Il Tribunale di Trieste con sentenza 22 gennaio 2015 interviene in merito all’ammissibilità del sindacato del giudice italiano rispetto al provvedimento di espulsione da una comunità religiosa di un adepto.

Il Tribunale afferma che l’ampiezza del sindacato del giudice statale sui provvedimenti di espulsione adottati all’interno di un gruppo confessionale si riduce al solo vaglio del rispetto concretamente offerto dalle competenti autorità confessionali dei diritti fondamentali in gioco e, segnatamente, del diritto di difesa, inteso nel suo nucleo essenziale di sostanziale possibilità di contraddire all’interno del procedimento di espulsione.

Ciò in quanto nell’ordinamento giuridico italiano la potestà sanzionatoria e disciplinare di tali gruppi trova una sua propria fonte, speciale e diretta (in luogo di quella comune prevista dal codice civile per gli enti associativi), data da una parte, dal combinato disposto costituzionale di cui agli artt. 7, I° co. e 8, II° co. (posto a garanzia, rispettivamente, della non ingerenza da parte degli organi statali nell’ordine distinto delle confessioni religiose – e in particolare nei provvedimenti irrogati ai membri uti fidelis -, e dell’esplicazione della loro autonomia organizzativa, col solo limite della salvaguardia dei principi fondamentali dell’ordinamento); dall’altra parte, dal diritto giurisprudenziale prodotto dalla Consulta, che ha ribadito nel tempo la forza e la cogenza di tali precetti, mettendo a fuoco – a partire dagli anni ’70 – il ruolo limite costituito dai “principi supremi” dell’ordinamento statuale.
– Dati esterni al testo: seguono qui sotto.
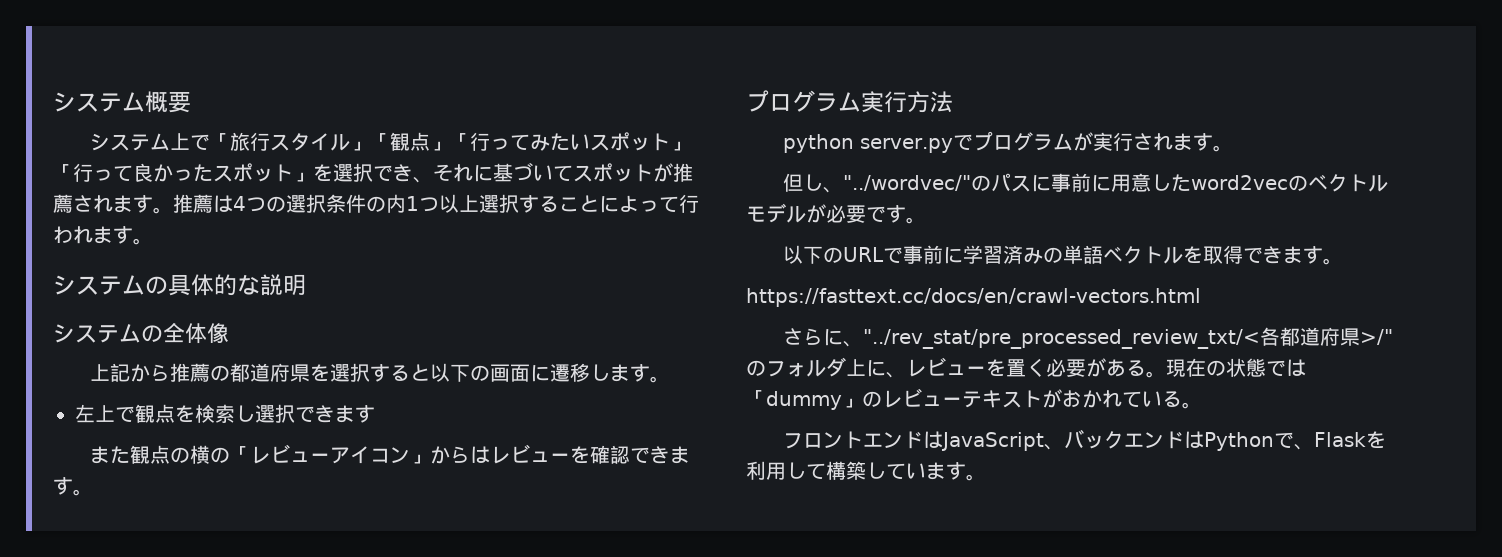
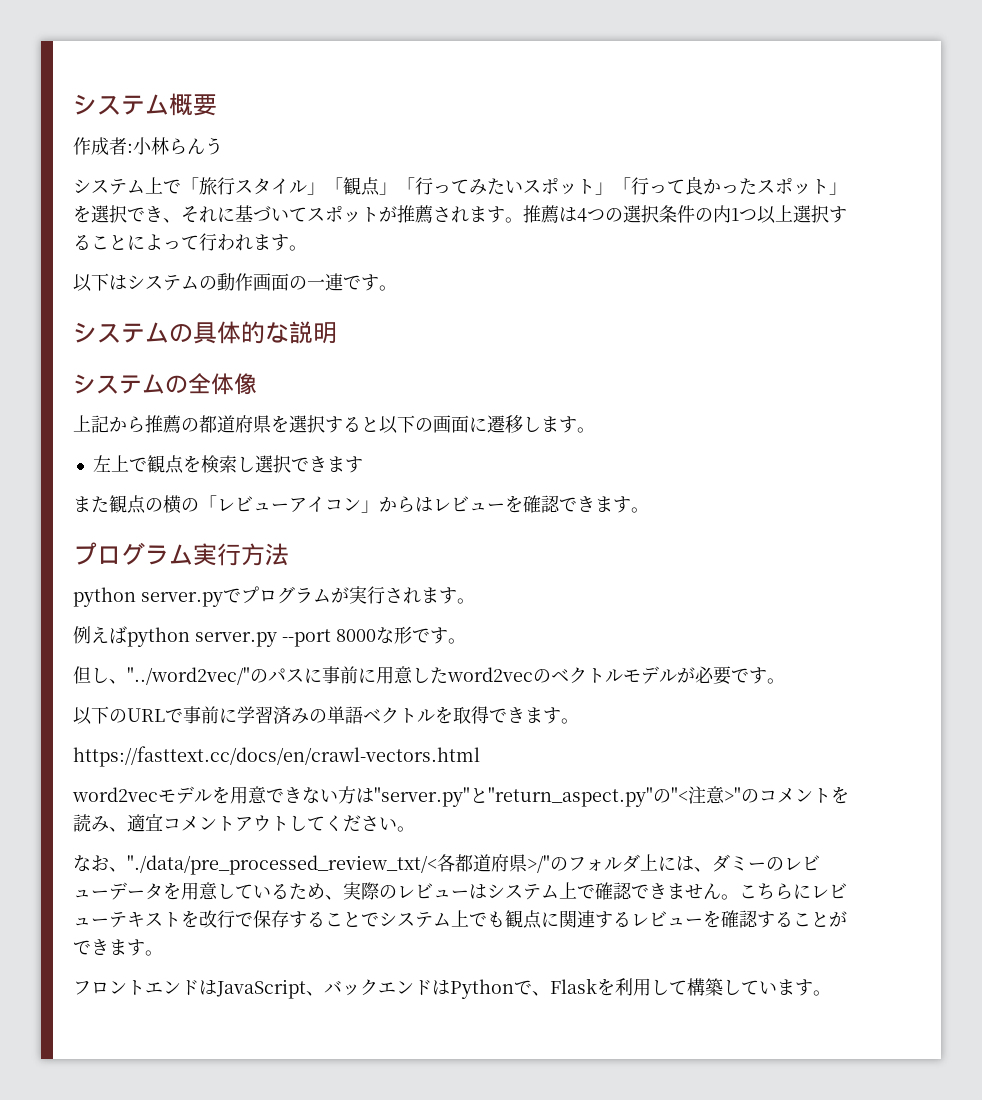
+ 作成者:小林らんう
+ 以下はシステムの動作画面の一連です。
+ 例えばpython server.py --port 8000な形です。
- 但し、"../wordvec/"のパスに事前に用意したword2vecのベクトルモデルが必要です。
+ 但し、"../word2vec/"のパスに事前に用意したword2vecのベクトルモデルが必要です。
- さらに、"../rev_stat/pre_processed_review_txt/<各都道府県>/"のフォルダ上に、レビューを置く必要がある。現在の状態では「dummy」のレビューテキストがおかれている。
+ word2vecモデルを用意できない方は"server.py"と"return_aspect.py"の"<注意>"のコメントを読み、適宜コメントアウトしてください。
+ なお、"./data/pre_processed_review_txt/<各都道府県>/"のフォルダ上には、ダミーのレビューデータを用意しているため、実際のレビューはシステム上で確認できません。こちらにレビューテキストを改行で保存することでシステム上でも観点に関連するレビューを確認することができます。

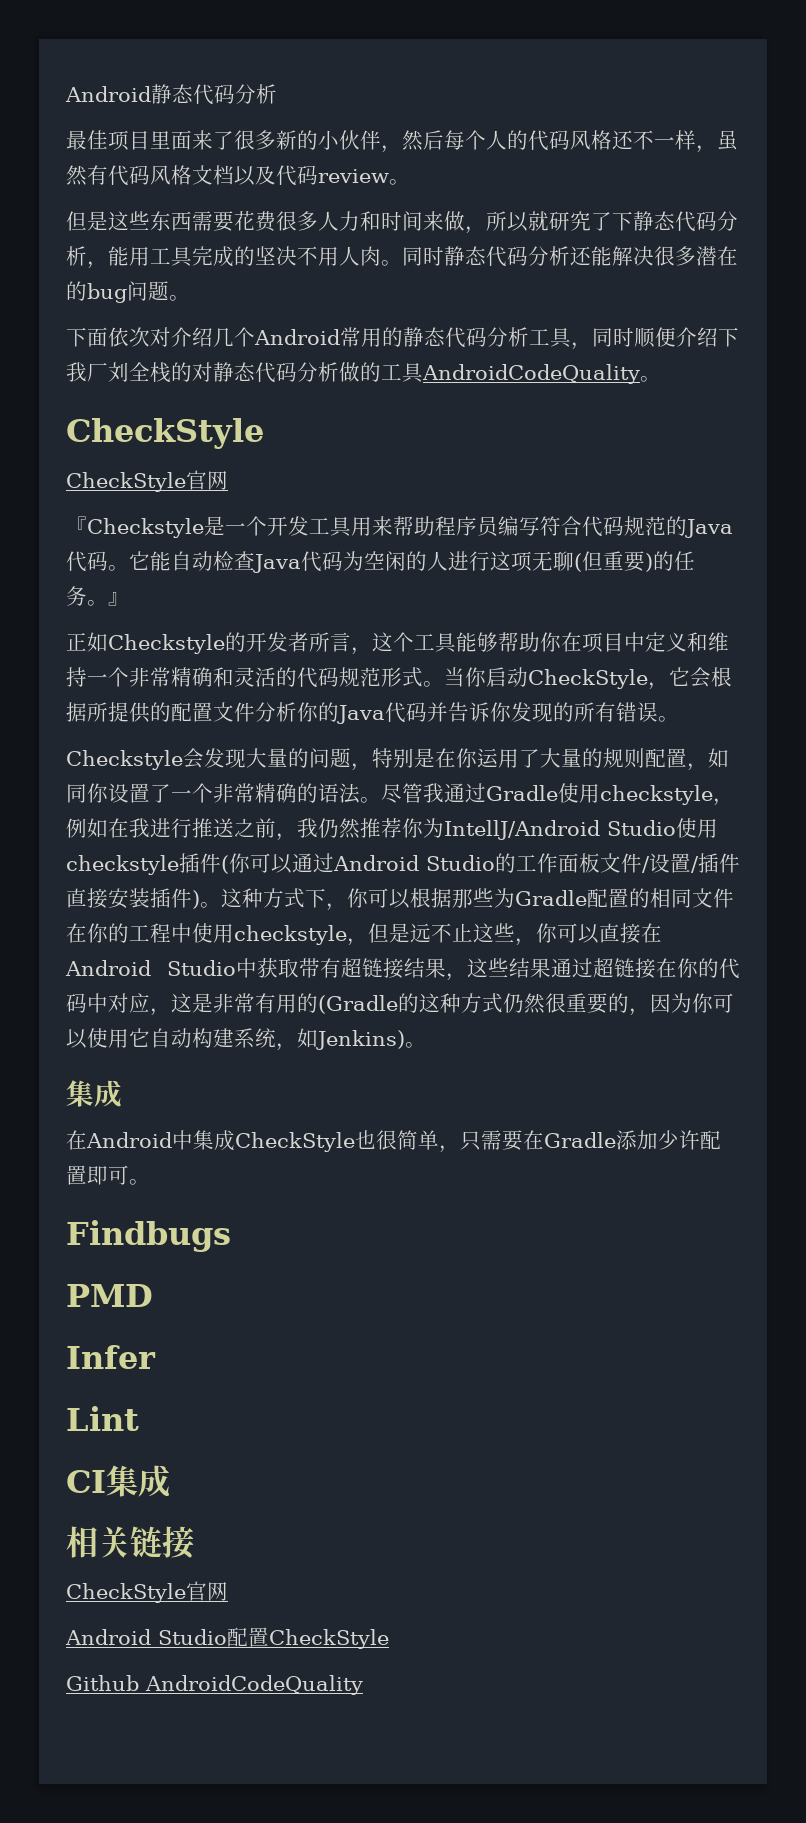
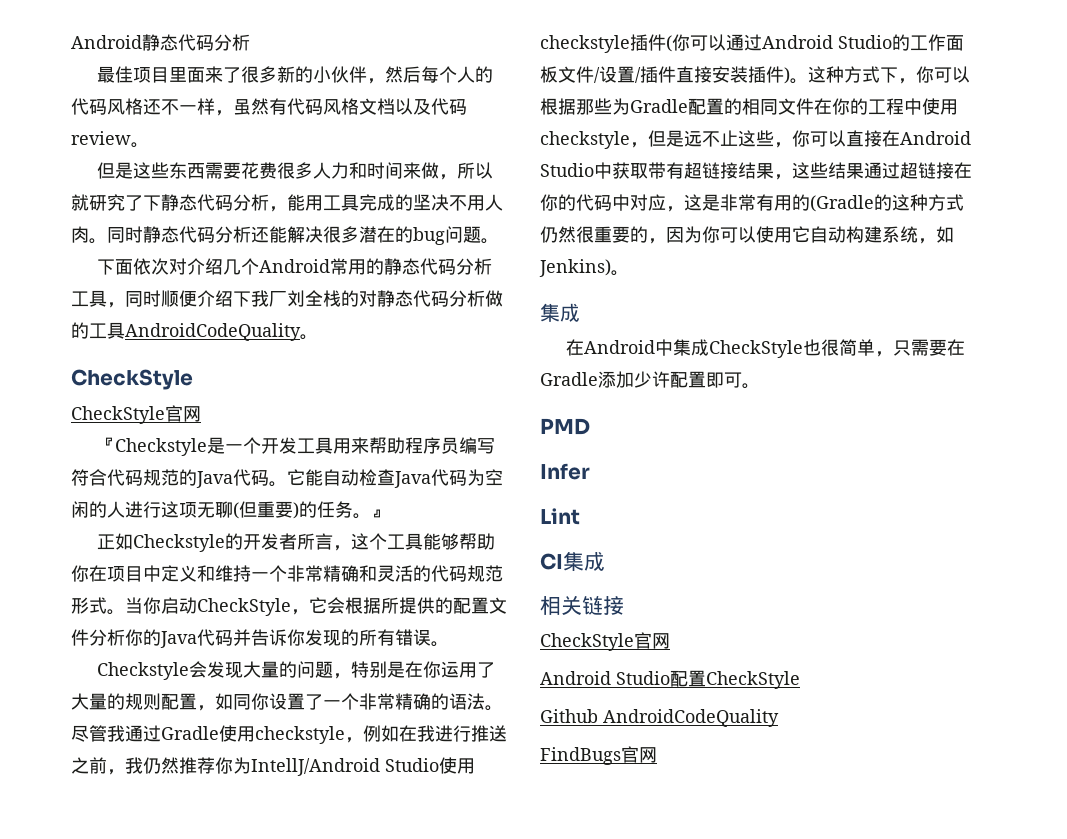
- Findbugs
+ FindBugs官网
Ne deriva, quindi, secondo il Tribunale, che l’espulsione del singolo adepto a seguito dell’esplicarsi di quella autonoma potestà organizzativa, che comprende naturaliter l’irrogazione di sanzioni, possa essere sindacata e dichiarata illegittima da un giudice della Repubblica unicamente laddove questi riscontri la chiara ed effettiva lesività in concreto dei diritti fondamentali della persona garantiti dalla Costituzione (art.2) – all’esterno e – all’interno delle formazioni sociali; ossia quando, sulla base dei documenti e delle allegazioni di causa offerti allo scrutinio giudiziale, si appalesi l’effettiva attitudine dell’espulsione a recare un danno ingiusto in spregio ai beni costituzionalmente presidiati (ad es. con modalità tali da ledere il prestigio, l’onore e la dignità del soggetto espulso).